I'm just questioning why some people would rather say something nice when the ocassion doesn't require it or it's likely that it won't be well received, instead of talking about something else or not saying anything at all. I don't understand why would anyone interpret what I say as BPD behaviour or jealousy.
No. 227424
>>227408I mean, it's possible she feels more comfortable talking to the other flat mates than you. I've a friend who is extroverted but becomes nervous klutz around people she doesn't know very well, or people who give off stand offish vibes.
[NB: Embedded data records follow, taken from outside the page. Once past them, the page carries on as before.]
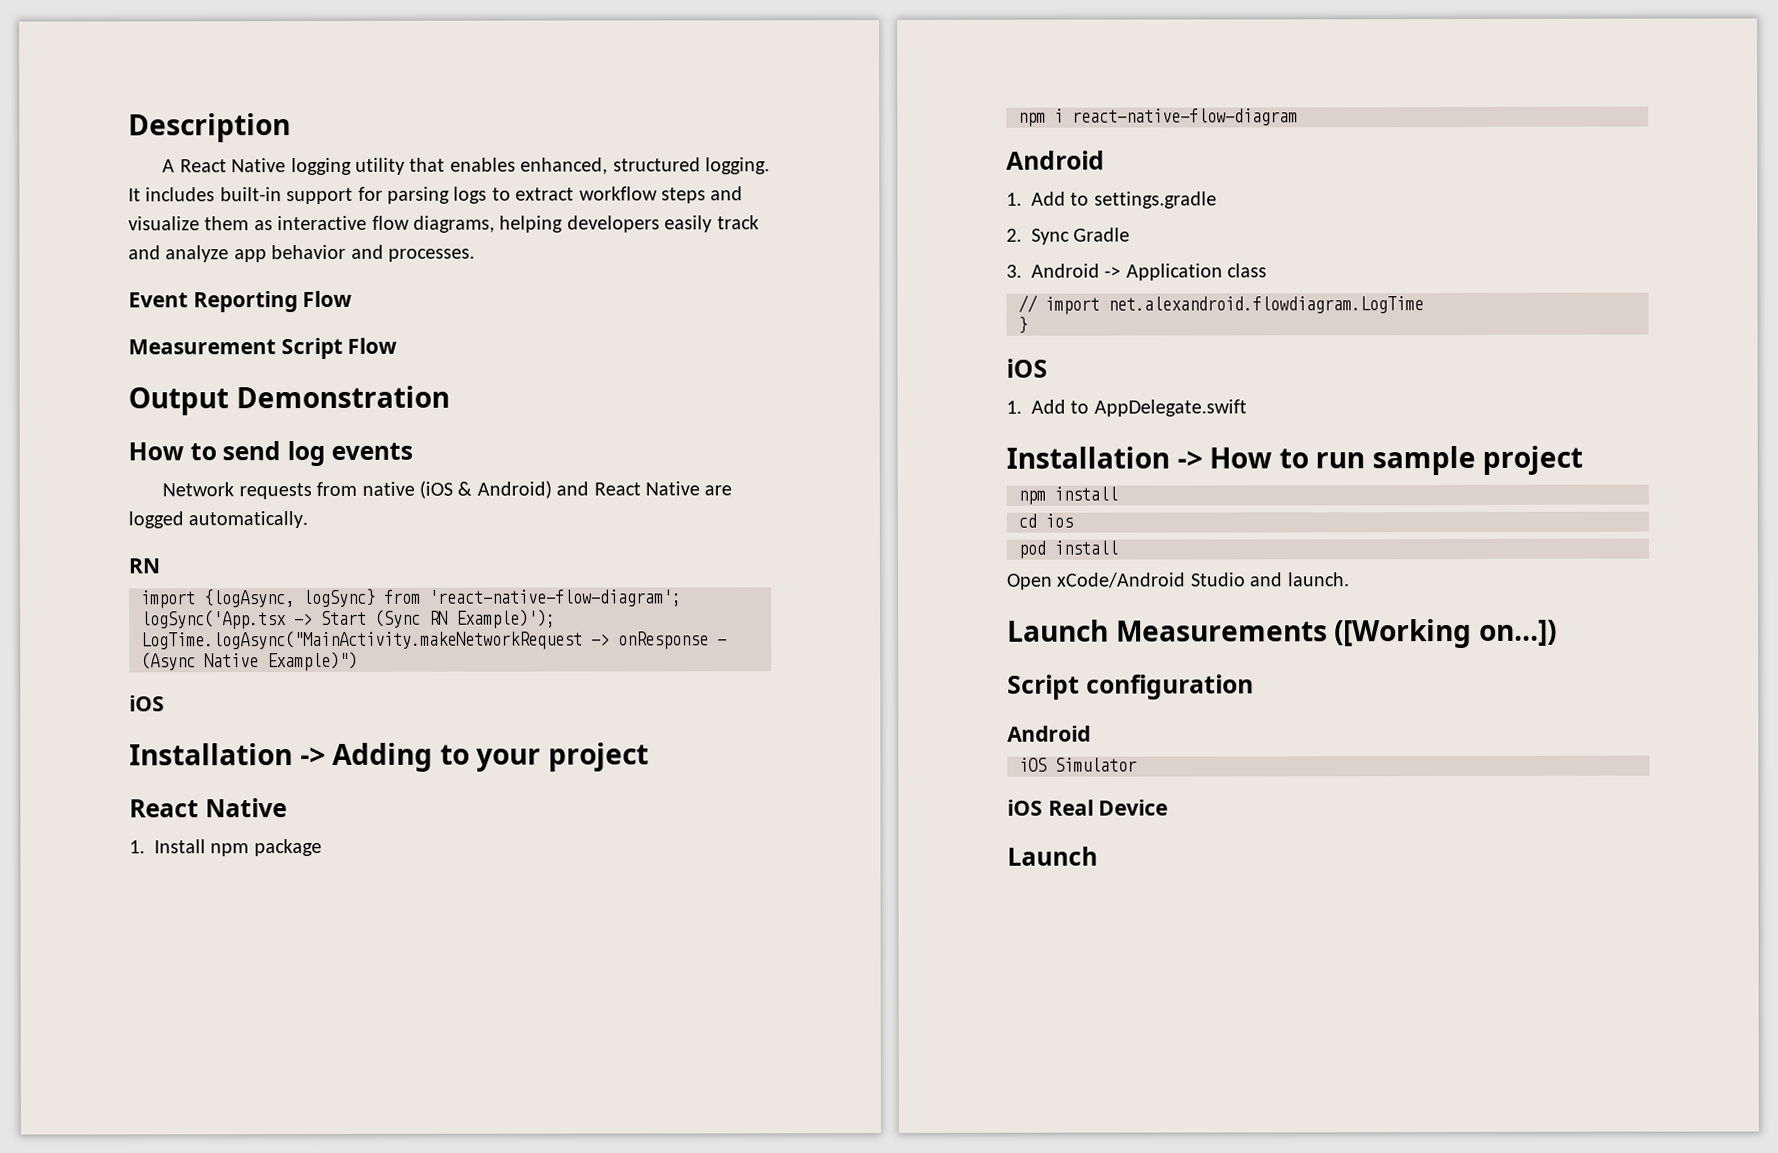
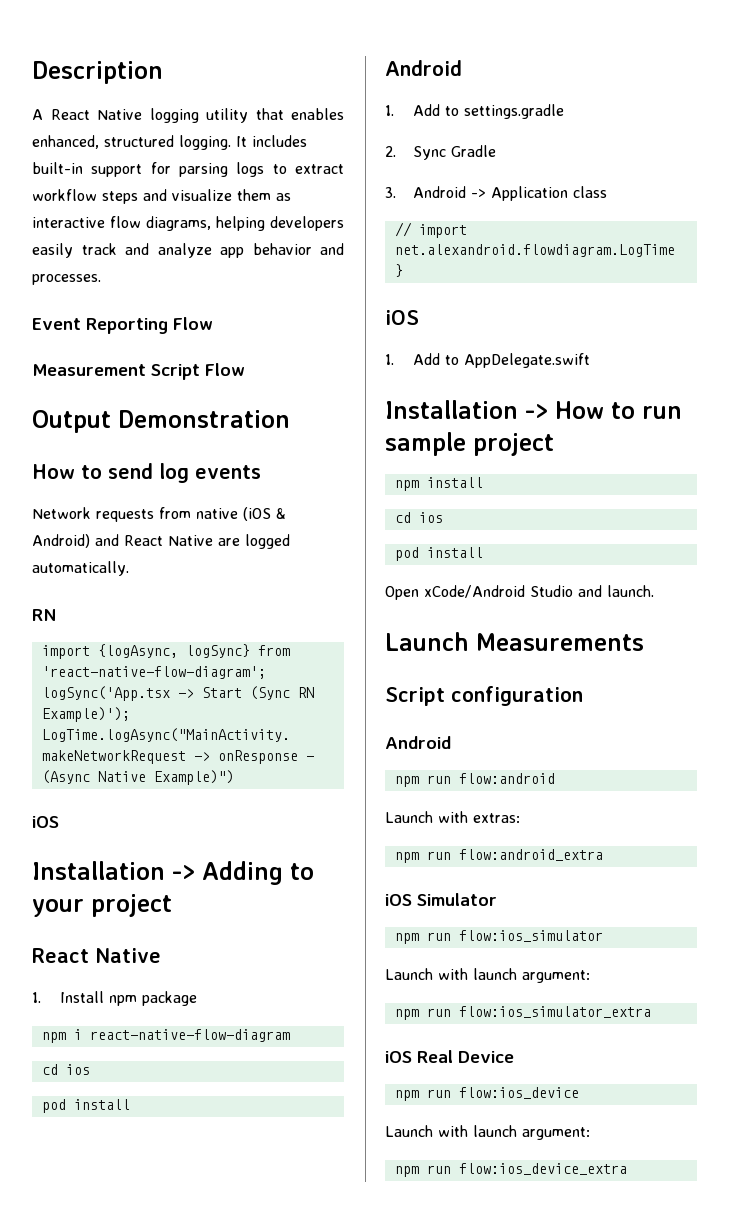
  npm i react-native-flow-diagram
+ cd ios
+ pod install
- Launch Measurements ([Working on...])
+ Launch Measurements
+ npm run flow:android
+ Launch with extras:
+ npm run flow:android_extra
  iOS Simulator
+ npm run flow:ios_simulator
+ Launch with launch argument:
+ npm run flow:ios_simulator_extra
  iOS Real Device
- Launch
+ npm run flow:ios_device
+ Launch with launch argument:
+ npm run flow:ios_device_extra

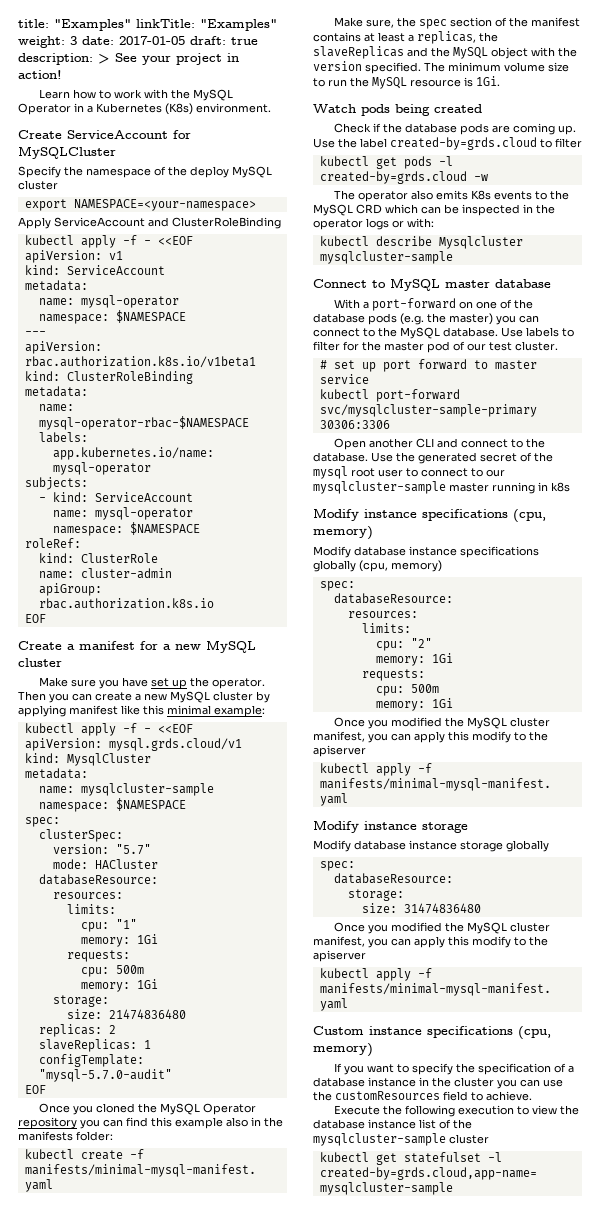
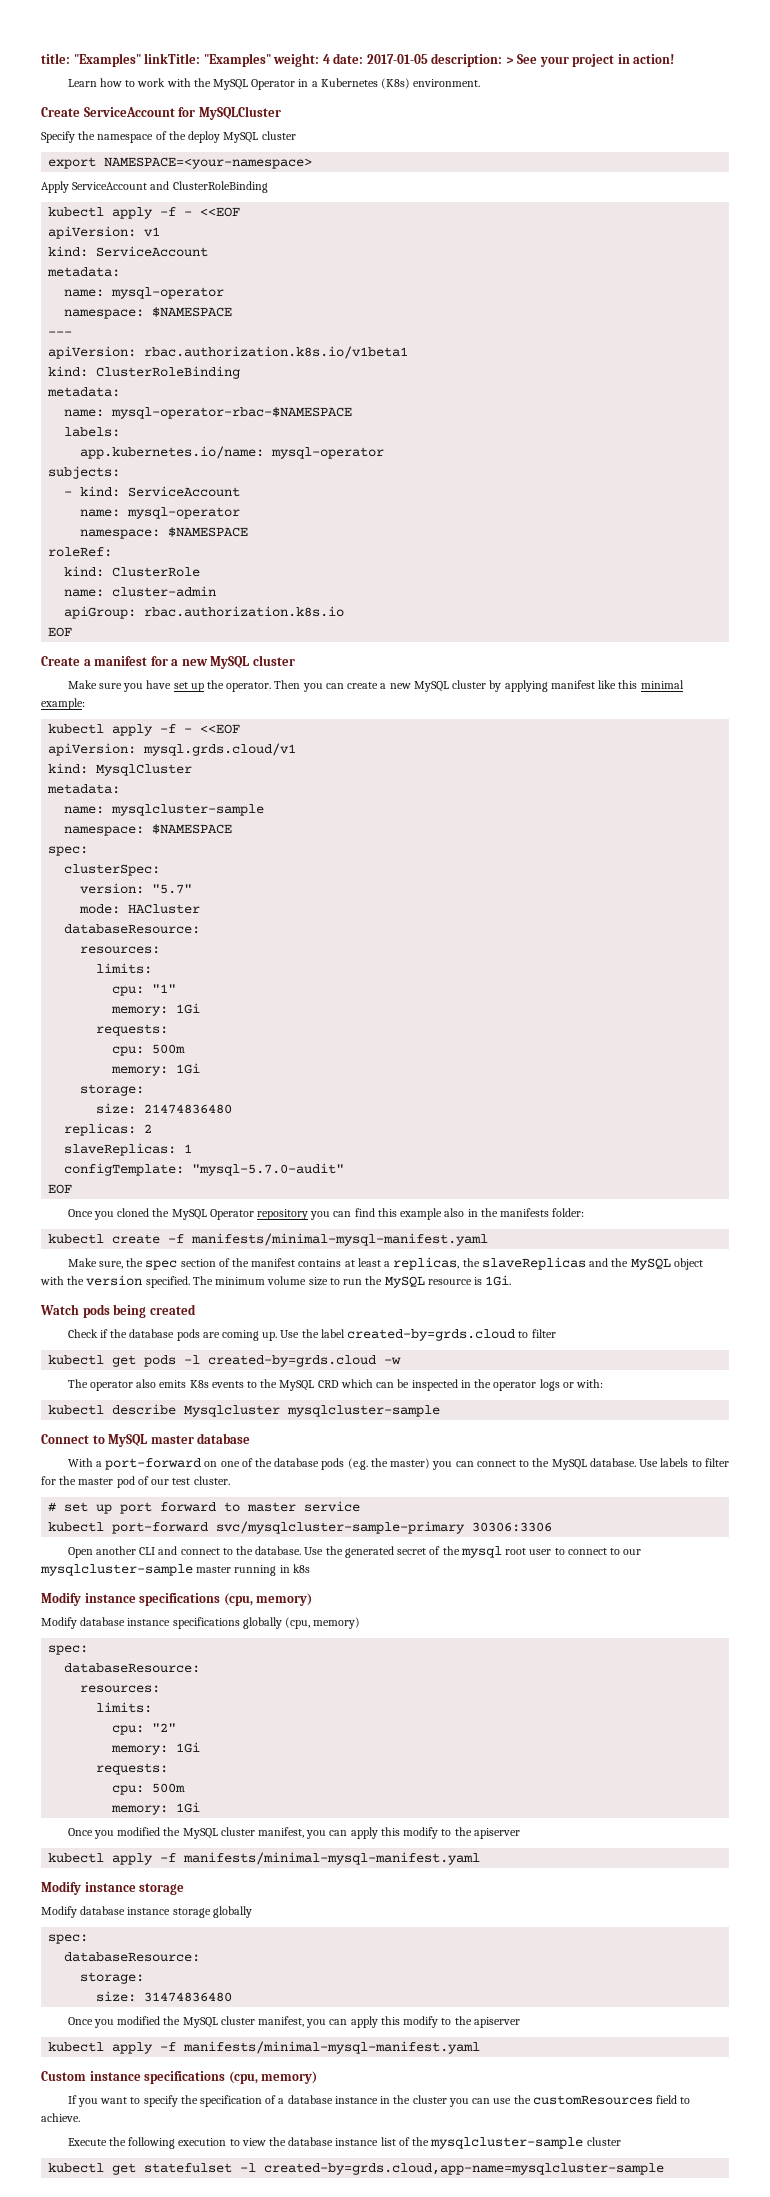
- title: "Examples" linkTitle: "Examples" weight: 3 date: 2017-01-05 draft: true description: > See your project in action!
+ title: "Examples" linkTitle: "Examples" weight: 4 date: 2017-01-05 description: > See your project in action!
It's just one possibility, you don't know what's going on in her head nor in her life.
People say and do nice things because they're kind and want to spread kindness. 99% of people like when people are nice to them. Next time, just thank the person and move on.
No. 227431
>>227430Anon, the thread is about
Toxic Mothers in Law, not a relationships general.
No. 227433
>>227431I've seen very
toxic mothers in law but this one sounds like an old lady who's awkwardly trying to make small talk and compliment nona when she seems insecure. If I missed anything let me know.